Detected change data
···
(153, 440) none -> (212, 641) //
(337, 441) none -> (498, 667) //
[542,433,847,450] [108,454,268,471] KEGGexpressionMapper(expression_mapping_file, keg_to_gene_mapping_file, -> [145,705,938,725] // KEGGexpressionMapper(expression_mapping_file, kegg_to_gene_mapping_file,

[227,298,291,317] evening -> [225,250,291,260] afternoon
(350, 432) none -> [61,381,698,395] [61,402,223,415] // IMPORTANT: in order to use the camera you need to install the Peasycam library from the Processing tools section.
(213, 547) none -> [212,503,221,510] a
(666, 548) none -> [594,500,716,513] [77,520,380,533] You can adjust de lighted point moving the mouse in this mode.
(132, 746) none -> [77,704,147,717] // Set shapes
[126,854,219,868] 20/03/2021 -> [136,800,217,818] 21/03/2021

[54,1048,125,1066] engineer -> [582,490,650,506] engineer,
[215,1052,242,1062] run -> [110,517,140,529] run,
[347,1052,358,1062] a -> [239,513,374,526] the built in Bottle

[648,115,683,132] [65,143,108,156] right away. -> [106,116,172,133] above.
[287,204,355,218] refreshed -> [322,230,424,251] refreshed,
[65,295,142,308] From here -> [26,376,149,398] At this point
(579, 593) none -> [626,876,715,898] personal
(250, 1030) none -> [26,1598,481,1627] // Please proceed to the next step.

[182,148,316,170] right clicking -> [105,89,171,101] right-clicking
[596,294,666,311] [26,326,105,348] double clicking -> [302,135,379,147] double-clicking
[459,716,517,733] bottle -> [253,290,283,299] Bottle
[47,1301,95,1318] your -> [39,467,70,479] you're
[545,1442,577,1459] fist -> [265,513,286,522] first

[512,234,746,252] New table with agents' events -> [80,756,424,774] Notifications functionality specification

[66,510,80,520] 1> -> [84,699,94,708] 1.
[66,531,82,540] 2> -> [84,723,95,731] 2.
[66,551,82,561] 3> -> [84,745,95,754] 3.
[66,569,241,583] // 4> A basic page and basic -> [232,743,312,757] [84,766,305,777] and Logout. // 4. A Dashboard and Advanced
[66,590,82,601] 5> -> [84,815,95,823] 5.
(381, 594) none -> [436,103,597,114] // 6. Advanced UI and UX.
···
Out of the data above, set down the lines from the one with "(132, 746) none" to the one with "[47,1301,95,1318] your ->", both included, exactly as written and with no additions.

SOLUTION FOR THIS PROBLEM.
(132, 746) none -> [77,704,147,717] // Set shapes
[126,854,219,868] 20/03/2021 -> [136,800,217,818] 21/03/2021

[54,1048,125,1066] engineer -> [582,490,650,506] engineer,
[215,1052,242,1062] run -> [110,517,140,529] run,
[347,1052,358,1062] a -> [239,513,374,526] the built in Bottle

[648,115,683,132] [65,143,108,156] right away. -> [106,116,172,133] above.
[287,204,355,218] refreshed -> [322,230,424,251] refreshed,
[65,295,142,308] From here -> [26,376,149,398] At this point
(579, 593) none -> [626,876,715,898] personal
(250, 1030) none -> [26,1598,481,1627] // Please proceed to the next step.

[182,148,316,170] right clicking -> [105,89,171,101] right-clicking
[596,294,666,311] [26,326,105,348] double clicking -> [302,135,379,147] double-clicking
[459,716,517,733] bottle -> [253,290,283,299] Bottle
[47,1301,95,1318] your -> [39,467,70,479] you're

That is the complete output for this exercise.